### TRY IT
Given the records below, the lines starting at the line with "Compensations | 2017: 319896.45 -> 319896.48" and ending at the line with "Total | 2021: 11740706 -> 11435743" should be output exactly, both end lines kept and pictures left out.

Saved data entries
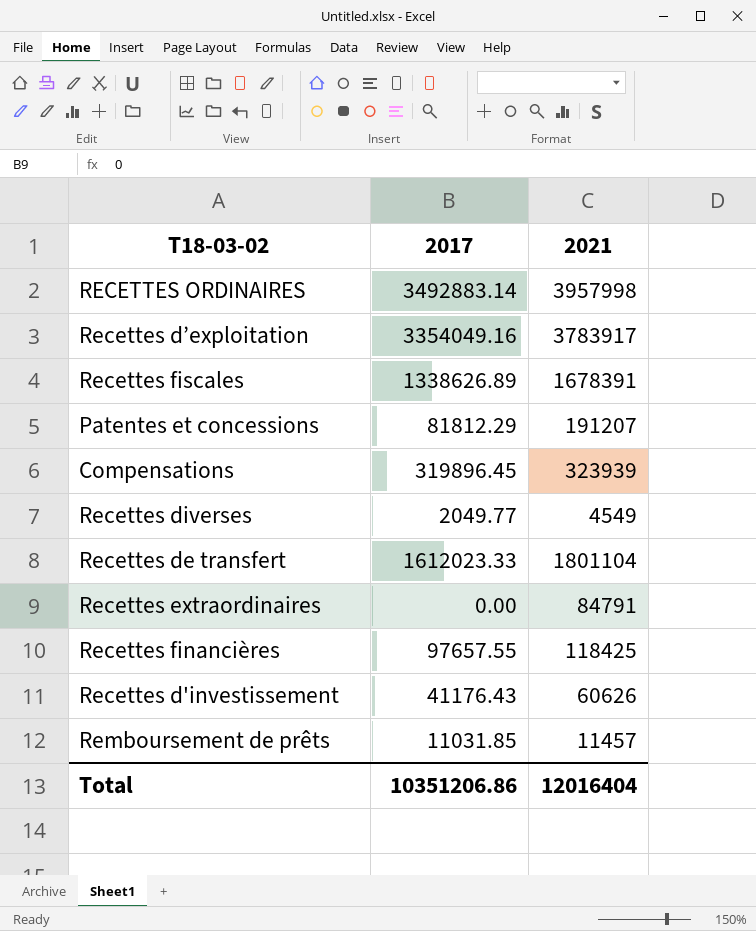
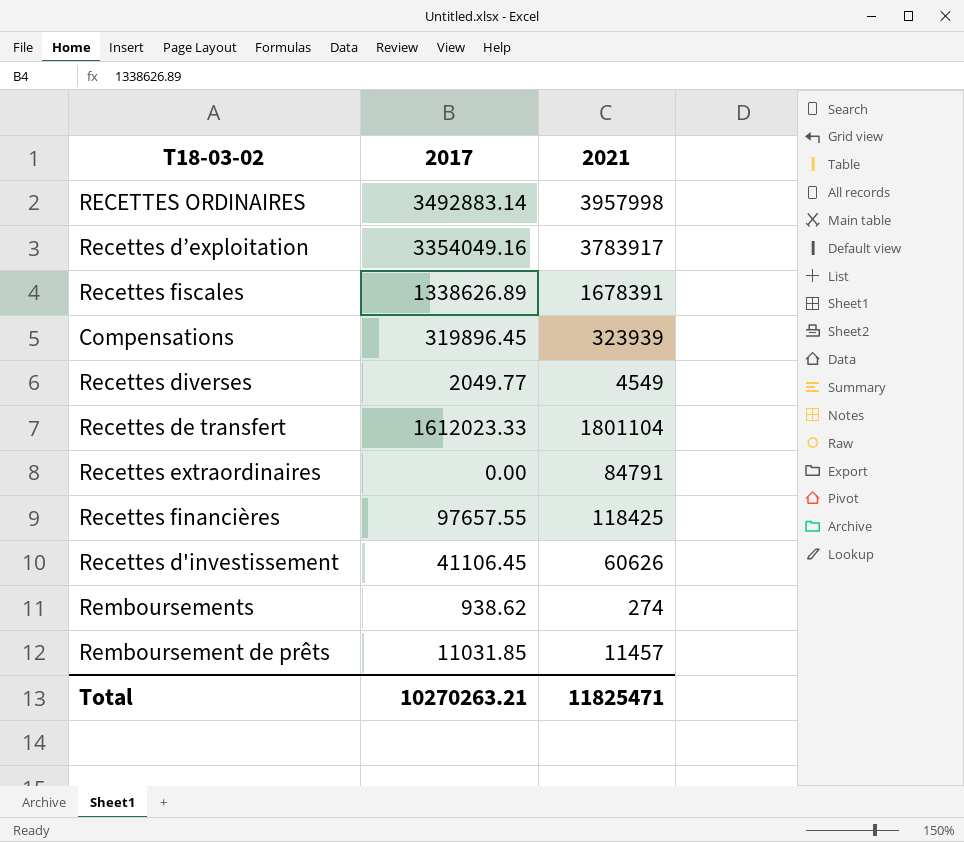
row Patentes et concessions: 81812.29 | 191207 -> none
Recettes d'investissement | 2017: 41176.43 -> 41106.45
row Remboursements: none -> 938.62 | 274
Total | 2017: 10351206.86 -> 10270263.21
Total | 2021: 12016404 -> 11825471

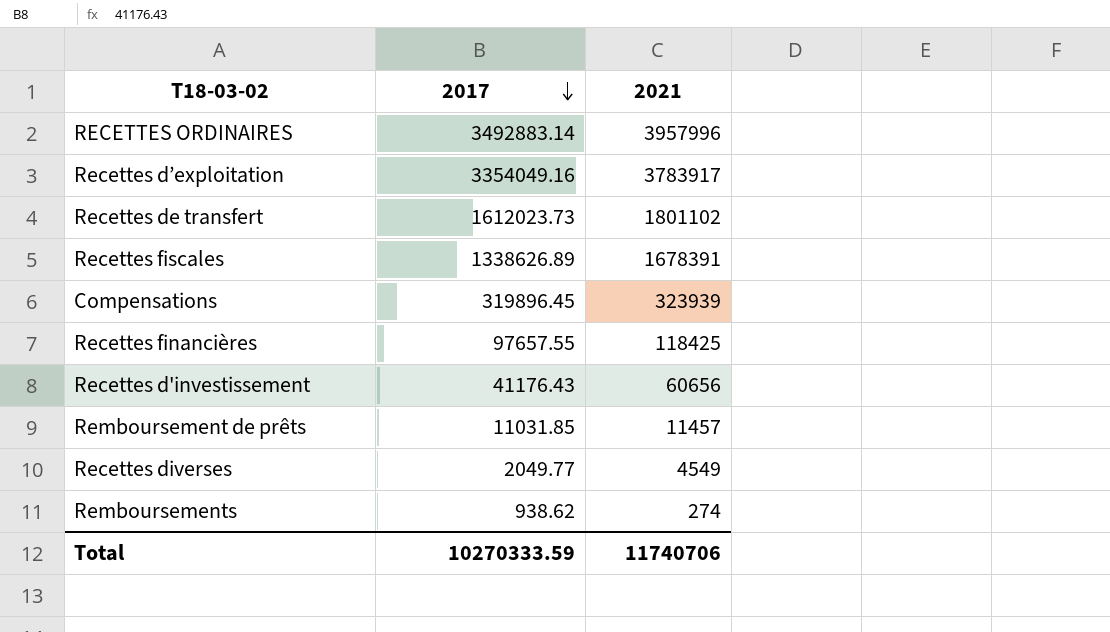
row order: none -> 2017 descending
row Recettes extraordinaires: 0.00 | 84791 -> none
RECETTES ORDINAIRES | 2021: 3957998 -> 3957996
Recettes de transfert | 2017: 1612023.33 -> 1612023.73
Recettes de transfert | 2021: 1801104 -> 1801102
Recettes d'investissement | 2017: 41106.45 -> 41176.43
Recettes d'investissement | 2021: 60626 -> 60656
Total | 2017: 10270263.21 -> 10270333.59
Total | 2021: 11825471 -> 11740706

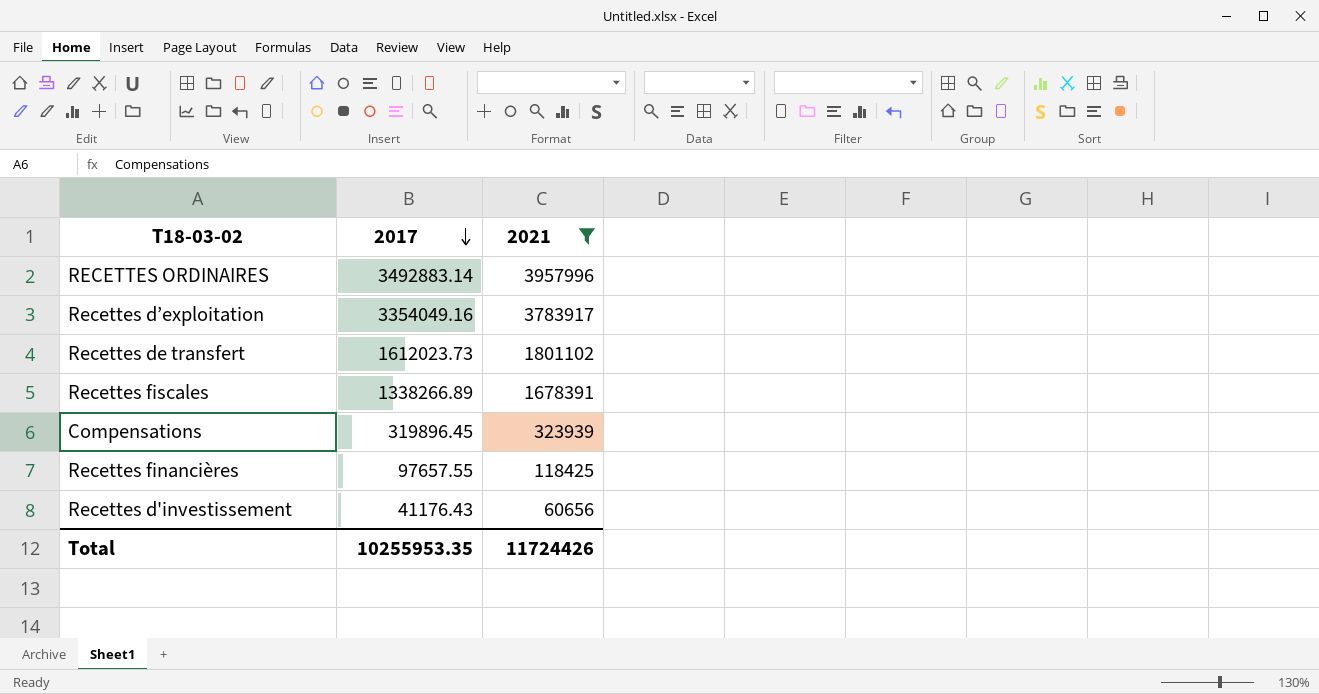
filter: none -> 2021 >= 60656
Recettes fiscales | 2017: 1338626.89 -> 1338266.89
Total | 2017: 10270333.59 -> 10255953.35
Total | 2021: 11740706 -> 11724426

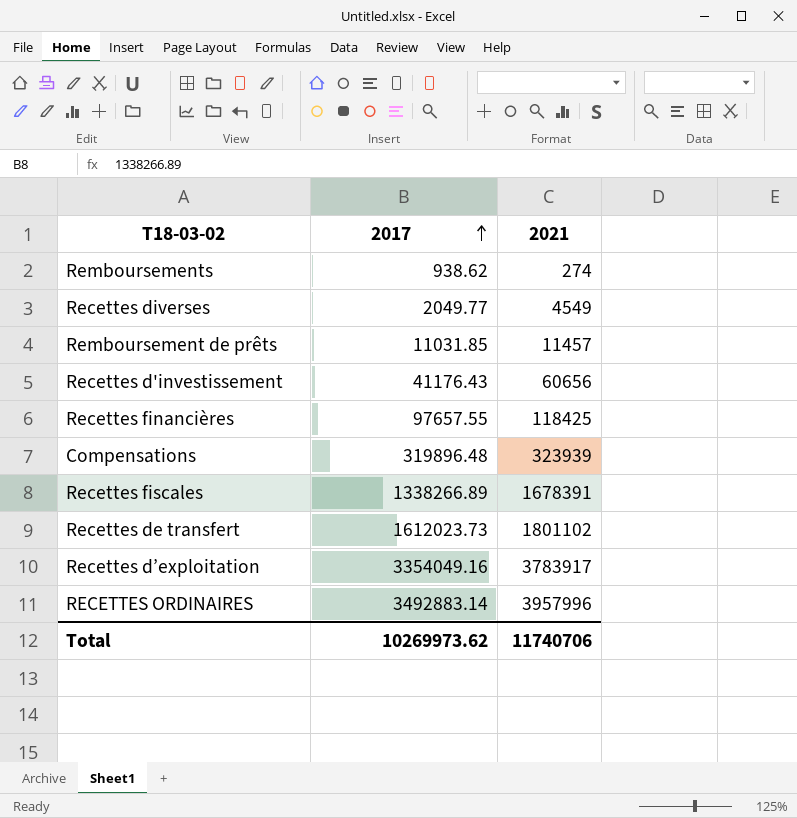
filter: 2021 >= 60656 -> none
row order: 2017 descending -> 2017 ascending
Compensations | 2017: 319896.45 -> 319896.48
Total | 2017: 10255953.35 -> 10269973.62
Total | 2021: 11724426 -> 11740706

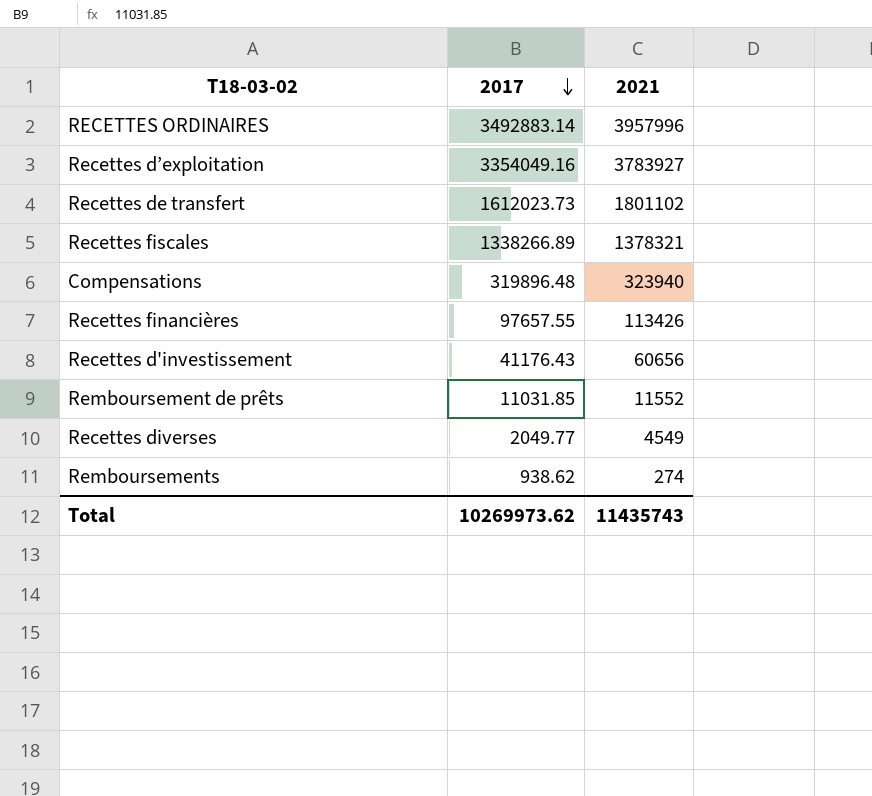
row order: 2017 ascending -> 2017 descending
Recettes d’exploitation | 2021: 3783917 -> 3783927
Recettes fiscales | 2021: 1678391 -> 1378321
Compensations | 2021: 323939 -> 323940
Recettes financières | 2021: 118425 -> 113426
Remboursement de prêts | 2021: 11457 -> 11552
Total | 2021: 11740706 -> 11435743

==

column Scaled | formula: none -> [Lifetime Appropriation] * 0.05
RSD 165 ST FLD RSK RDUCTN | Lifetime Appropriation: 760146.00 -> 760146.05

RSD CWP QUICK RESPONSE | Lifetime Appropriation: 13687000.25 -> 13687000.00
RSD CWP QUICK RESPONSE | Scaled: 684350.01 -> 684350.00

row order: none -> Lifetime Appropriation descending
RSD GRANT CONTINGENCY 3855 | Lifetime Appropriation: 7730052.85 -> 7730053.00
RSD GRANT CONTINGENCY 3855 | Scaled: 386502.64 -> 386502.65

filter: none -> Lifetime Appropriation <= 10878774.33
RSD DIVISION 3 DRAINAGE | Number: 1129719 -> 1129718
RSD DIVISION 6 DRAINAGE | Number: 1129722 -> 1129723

### EXPECTED OUTPUT
Compensations | 2017: 319896.45 -> 319896.48
Total | 2017: 10255953.35 -> 10269973.62
Total | 2021: 11724426 -> 11740706

row order: 2017 ascending -> 2017 descending
Recettes d’exploitation | 2021: 3783917 -> 3783927
Recettes fiscales | 2021: 1678391 -> 1378321
Compensations | 2021: 323939 -> 323940
Recettes financières | 2021: 118425 -> 113426
Remboursement de prêts | 2021: 11457 -> 11552
Total | 2021: 11740706 -> 11435743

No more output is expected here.